LA will sent PTBNL or cash considerations to Milwaukee

MLB: JUL 10 Brewers Summer Camp Photo by Larry Radloff/Icon Sportswire via Getty Images

On a day full of players non-tendered across baseball, the Dodgers pounced on a potential upside play, acquiring relief pitcher Corey Knebel from the Milwaukee Brewers on Wednesday, in exchange for a player to be named later or cash.

Knebel had a 6.08 ERA and 6.64 FIP in 15 games for the Brewers in 2020, after missing all of 2019 with Tommy John surgery.

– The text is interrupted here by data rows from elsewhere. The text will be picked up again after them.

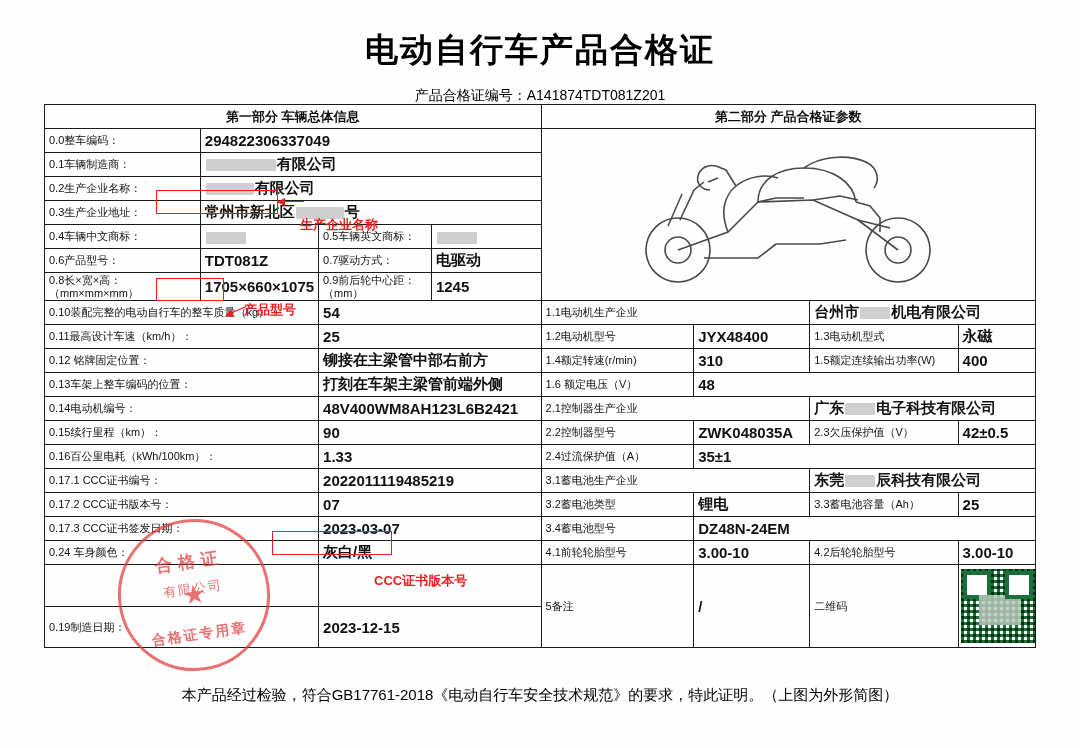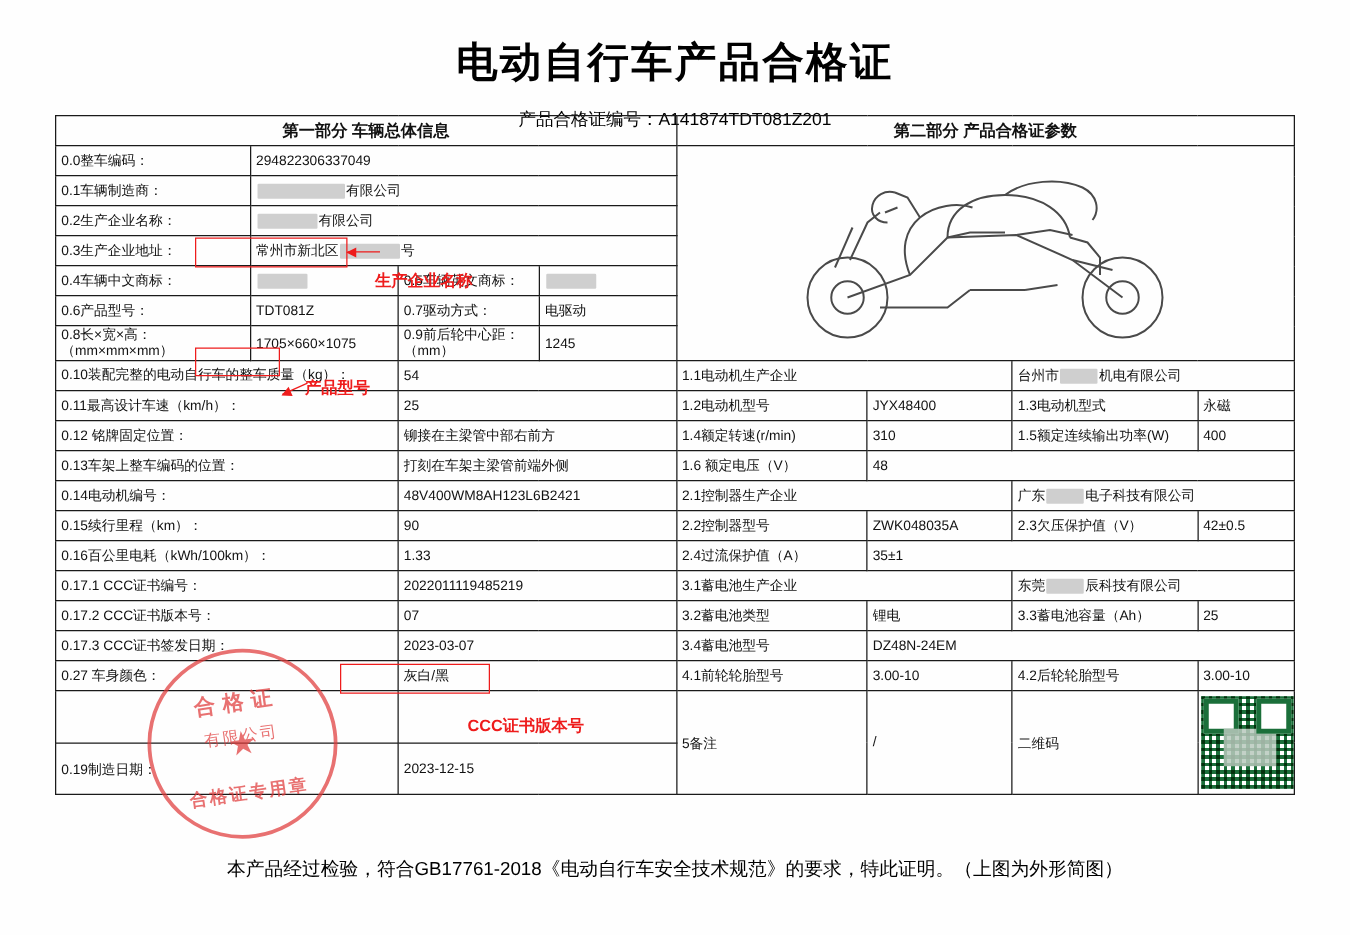--- a/index.html
+++ b/index.html
@@ -32,21 +32,21 @@
   }
   .doc-subtitle {
     text-align: center;
     font-size: 14px;
     margin-top: 14px;
     color: #000;
   }
   .cert-table {
     position: absolute;
     left: 44px;
-    top: 92px;
+    top: 104px;
     width: 992px;
     border-collapse: collapse;
     table-layout: fixed;
     font-size: 11.5px;
   }
   .cert-table td {
     border: 1px solid #1a1a1a;
     height: 21px;
     padding: 1px 4px;
     vertical-align: middle;
@@ -54,21 +54,21 @@
     overflow: hidden;
     white-space: nowrap;
   }
   .sect-head {
     text-align: center;
     font-weight: bold;
     font-size: 13px;
     height: 24px;
   }
   .lbl { font-size: 11px; }
-  .val { font-size: 11px; }
+  .val { font-size: 15px; font-weight: bold; }
 
   
   .redact {
     display: inline-block;
     background: #cfcfcf;
     border-radius: 1px;
     height: 12px;
     vertical-align: middle;
     margin: 0 1px;
   }
@@ -394,21 +394,21 @@
     </tr>
 
     <tr>
       <td class="lbl" colspan="2">0.17.3 CCC证书签发日期：</td>
       <td class="val" colspan="2">2023-03-07</td>
       <td class="lbl">3.4蓄电池型号</td>
       <td class="val" colspan="3">DZ48N-24EM</td>
     </tr>
 
     <tr>
-      <td class="lbl" colspan="2">0.27 车身颜色：</td>
+      <td class="lbl" colspan="2">0.24 车身颜色：</td>
       <td class="val" colspan="2">灰白/黑</td>
       <td class="lbl">4.1前轮轮胎型号</td>
       <td class="val">3.00-10</td>
       <td class="lbl">4.2后轮轮胎型号</td>
       <td class="val">3.00-10</td>
     </tr>
 
     <tr>
       <td class="lbl" colspan="2">&nbsp;</td>
       <td class="val" colspan="2">&nbsp;</td>

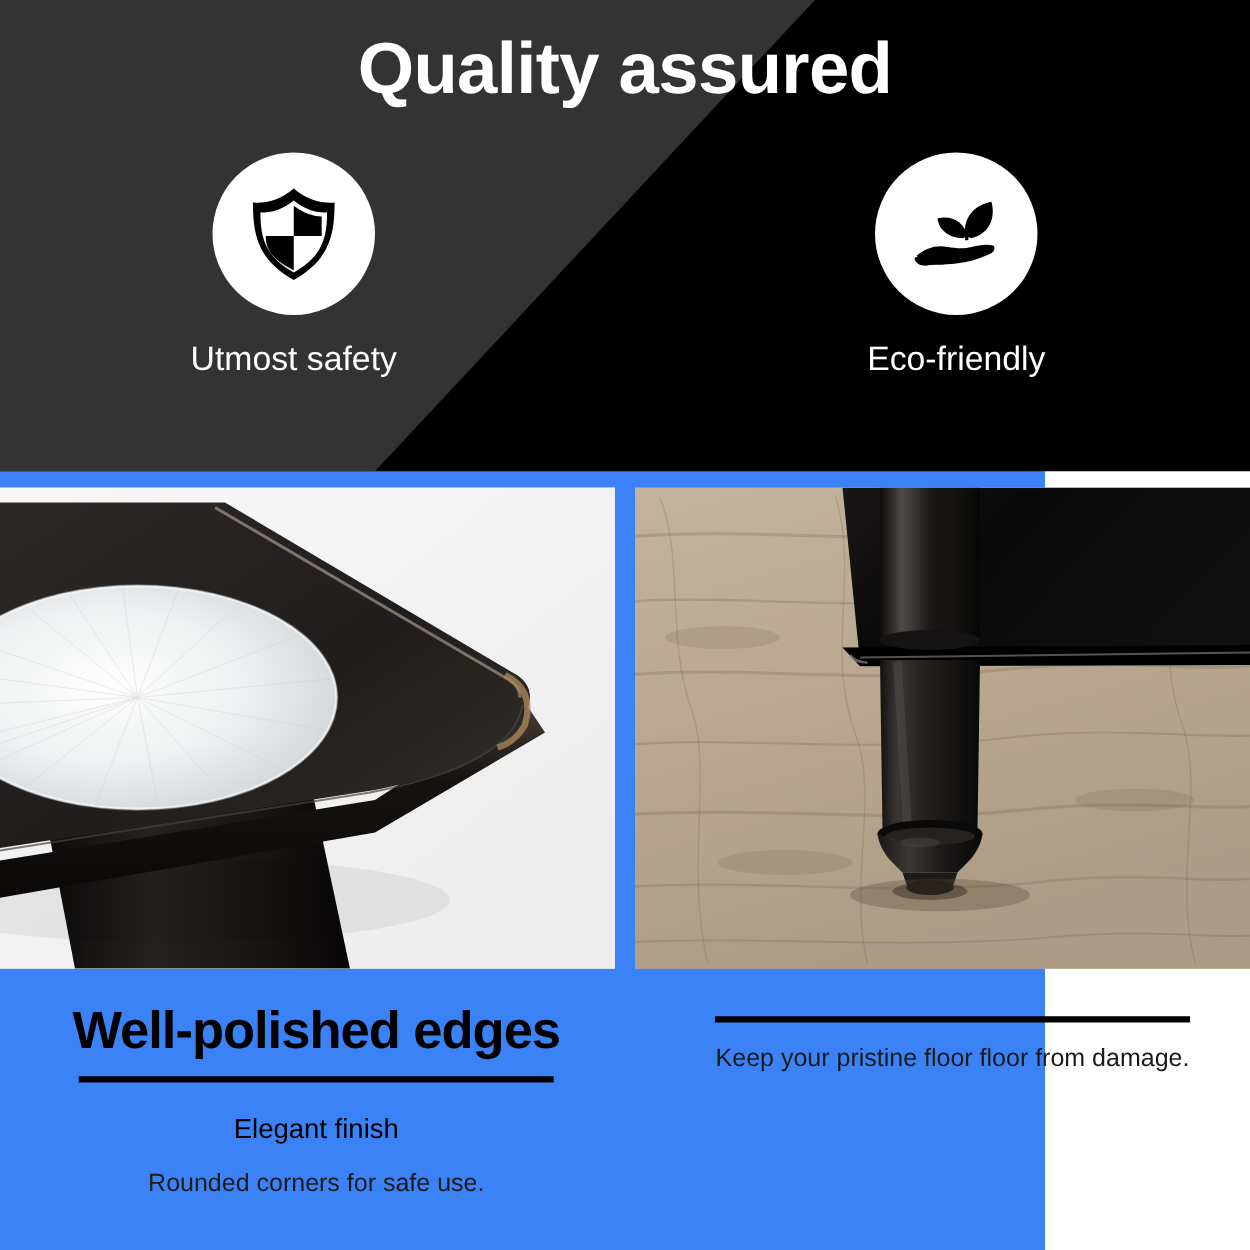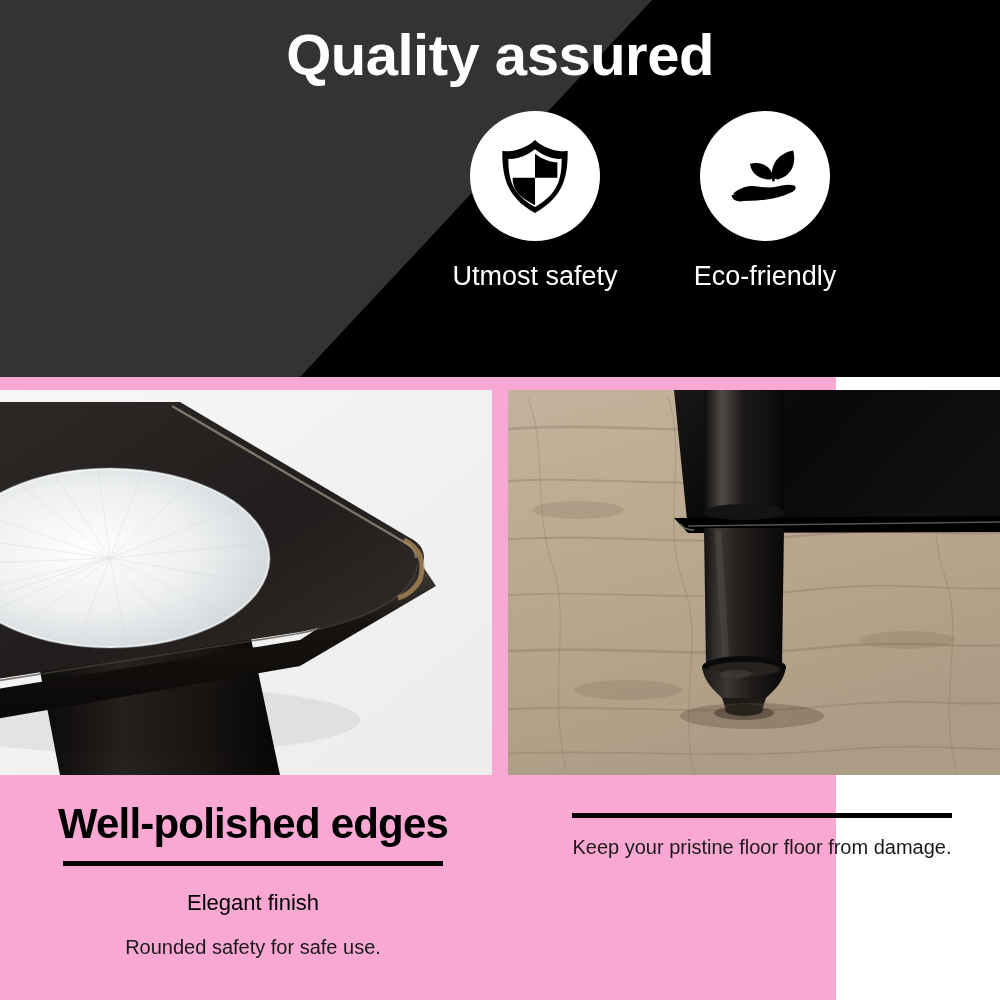--- a/index.html
+++ b/index.html
@@ -12,21 +12,21 @@
     width: 1000px;
     height: 1000px;
     overflow: hidden;
     font-family: "Liberation Sans", "DejaVu Sans", sans-serif;
     -webkit-font-smoothing: antialiased;
   }
   .page {
     position: relative;
     width: 836px;
     height: 1000px;
-    background: #f9a8d4;
+    background: #3b82f6;
   }
 
   
   .banner {
     position: absolute;
     left: 0;
     top: 0;
     width: 1000px;
     height: 377px;
     background: #000000;
@@ -60,24 +60,24 @@
     font-size: 58px;
     line-height: 62px;
     font-weight: 700;
     letter-spacing: -0.5px;
     white-space: nowrap;
   }
 
   .features {
     position: absolute;
     left: 120px;
-    top: 111px;
+    top: 122px;
     width: 760px;
     display: flex;
-    justify-content: flex-end;
+    justify-content: space-between;
     align-items: flex-start;
   }
   .feature {
     width: 230px;
     display: flex;
     flex-direction: column;
     align-items: center;
   }
   .feature-badge {
     width: 130px;
@@ -377,21 +377,21 @@
       </svg>
     </div>
   </div>
 
   <div class="captions">
 
     <div class="caption caption-left">
       <div class="caption-heading">Well-polished edges</div>
       <div class="caption-rule"></div>
       <div class="caption-sub">Elegant finish</div>
-      <div class="caption-desc">Rounded safety for safe use.</div>
+      <div class="caption-desc">Rounded corners for safe use.</div>
     </div>
 
     <div class="caption caption-right">
       <div class="caption-rule"></div>
       <div class="caption-desc">Keep your pristine floor floor from damage.</div>
     </div>
 
   </div>
 
 </div>

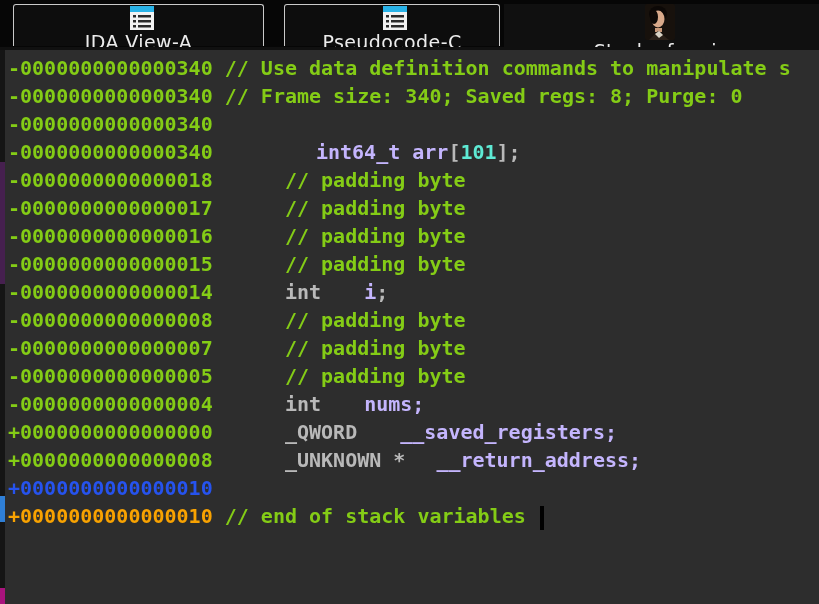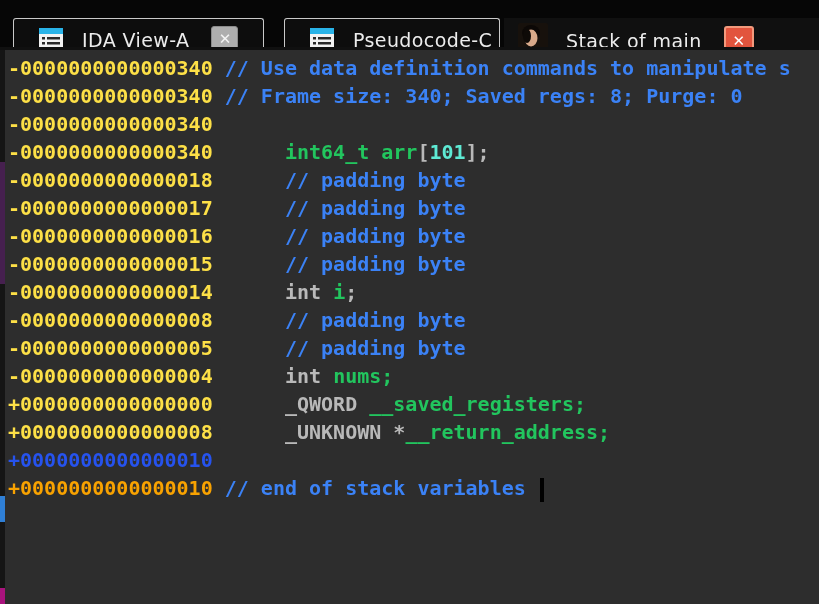--- a/index.html
+++ b/index.html
@@ -7,22 +7,22 @@
     position:relative;width:819px;height:604px;overflow:hidden;
     background:#2d2d2d;font-family:"DejaVu Sans Mono",monospace;
   }
   
   #tabbar{
     position:absolute;left:0;top:0;width:819px;height:50px;
     background:#060606;display:flex;align-items:flex-start;
     font-family:"DejaVu Sans","Liberation Sans",sans-serif;
   }
   .tab{
-    height:42px;margin-top:18px;display:flex;align-items:center;
-    box-sizing:border-box;cursor:pointer;
+    height:42px;margin-top:4px;display:flex;align-items:center;
+    box-sizing:border-box;cursor:pointer;flex-direction:column;
   }
   .tab.boxed{
     border:1px solid #c9c9c9;border-bottom:none;
     border-radius:3px 3px 0 0;background:#0d0d0d;
   }
   .tab.active{background:#101010;height:46px;}
   #tab-1{margin-left:13px;width:251px;}
   #tab-2{margin-left:20px;width:216px;}
   #tab-3{margin-left:4px;flex:1;}
   .tab-label{color:#ececec;font-size:19px;letter-spacing:.4px;white-space:nowrap;}
@@ -43,24 +43,24 @@
   .strip-mark{position:absolute;left:0;width:5px;}
   
   #stack-view{
     position:absolute;left:5px;top:50px;width:814px;height:554px;
     padding-top:4px;box-sizing:border-box;overflow:hidden;background:#2d2d2d;
   }
   .stack-line{
     height:28px;line-height:28px;white-space:pre;overflow:hidden;
     padding-left:3px;font-size:20px;font-weight:bold;
   }
-  .c-khaki {color:#fde047;}
-  .c-comment{color:#3b82f6;}
+  .c-khaki {color:#84cc16;}
+  .c-comment{color:#84cc16;}
   .c-plain {color:#b9b9b9;}
-  .c-yellow {color:#22c55e;}
+  .c-yellow {color:#c4b5fd;margin-left:31px;}
   .c-cyan  {color:#5eead4;}
   .c-blue  {color:#2653ee;}
   .c-orange{color:#f8a201;}
   .caret{
     display:inline-block;width:4px;height:24px;background:#000;
     vertical-align:middle;margin-left:2px;
   }
 </style>
 </head>
 <body>
@@ -125,20 +125,21 @@
       <div class="stack-line"><span class="c-khaki">-0000000000000340</span><span class="c-comment"> // Use data definition commands to manipulate s</span></div>
       <div class="stack-line"><span class="c-khaki">-0000000000000340</span><span class="c-comment"> // Frame size: 340; Saved regs: 8; Purge: 0</span></div>
       <div class="stack-line"><span class="c-khaki">-0000000000000340</span></div>
       <div class="stack-line"><span class="c-khaki">-0000000000000340</span><span class="c-plain">      </span><span class="c-yellow">int64_t arr</span><span class="c-plain">[</span><span class="c-cyan">101</span><span class="c-plain">];</span></div>
       <div class="stack-line"><span class="c-khaki">-0000000000000018</span><span class="c-comment">      // padding byte</span></div>
       <div class="stack-line"><span class="c-khaki">-0000000000000017</span><span class="c-comment">      // padding byte</span></div>
       <div class="stack-line"><span class="c-khaki">-0000000000000016</span><span class="c-comment">      // padding byte</span></div>
       <div class="stack-line"><span class="c-khaki">-0000000000000015</span><span class="c-comment">      // padding byte</span></div>
       <div class="stack-line"><span class="c-khaki">-0000000000000014</span><span class="c-plain">      int </span><span class="c-yellow">i</span><span class="c-plain">;</span></div>
       <div class="stack-line"><span class="c-khaki">-0000000000000008</span><span class="c-comment">      // padding byte</span></div>
+      <div class="stack-line"><span class="c-khaki">-0000000000000007</span><span class="c-comment">      // padding byte</span></div>
       <div class="stack-line"><span class="c-khaki">-0000000000000005</span><span class="c-comment">      // padding byte</span></div>
       <div class="stack-line"><span class="c-khaki">-0000000000000004</span><span class="c-plain">      int </span><span class="c-yellow">nums;</span></div>
       <div class="stack-line"><span class="c-khaki">+0000000000000000</span><span class="c-plain">      </span><span class="c-plain">_QWORD </span><span class="c-yellow">__saved_registers;</span></div>
       <div class="stack-line"><span class="c-khaki">+0000000000000008</span><span class="c-plain">      </span><span class="c-plain">_UNKNOWN *</span><span class="c-yellow">__return_address;</span></div>
       <div class="stack-line"><span class="c-blue">+0000000000000010</span></div>
       <div class="stack-line"><span class="c-orange">+0000000000000010</span><span class="c-comment"> // end of stack variables </span><span class="caret"></span></div>
     </div>
 
 </div>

The right-hander, who turned 29 on Thanksgiving, was one of the best relievers in baseball as the Brewers closer in 2017-18, posting a 2.54 ERA (169 ERA+) and 2.74 FIP. Among pitchers with at least 100 innings in those two seasons combined, Knebel ranked 13th in the majors in ERA and 14th in FIP.

He was fourth in the majors in 2017-18 with a 40.2-percent strikeout rate, a mark which dropped to 24.2 percent in 2020.

Knebel’s average four-seam fastball was 94.3 mph in his first year back from surgery, down two and a half ticks from 2018. He missed three weeks on the injured list with a hamstring strain, and gained some of that velocity back after his return, averaging 95.4 mph from September 8 on, per Brooks Baseball.

The right-hander didn’t pitch in the wild card series in Los Angeles, won by the Dodgers in two games.

Knebel has five years, 151 days of major league service time, and is eligible for salary arbitration this winter. He earned $5.125 million this year, and Matt Swartz’s projection for 2021 at MLB Trade Rumors has Knebel at the same salary next year. It was a price Milwaukee deemed too steep.

Knebel spoke with Brewers reporters after the trade. From Adam McCalvy at

“Look, I didn’t perform the way that I should have performed in 2020, so there’s no reason for the Brewers to want to pay me,” Knebel said Wednesday. “I have nothing but respect for [Brewers president of baseball operations David] Stearns and [GM Matt] Arnold and [manager Craig] Counsell over there. They’ve been great to me and I loved being over there with them. I understand every point of view for this. But like I said, I am very grateful for the Dodgers to give me this opportunity and I’m excited to be over there with them.”

This gives the Dodgers seven players eligible for arbitration this winter, along with Corey Seager, Cody Bellinger, Walker Buehler, Julio Urías, Austin Barnes, and Dylan Floro. Earlier Wednesday, the Dodgers avoided arbitration with Scott Alexander, signing the left-hander to a one-year, $1 million contract.

The team now has 37 players on the 40-man roster.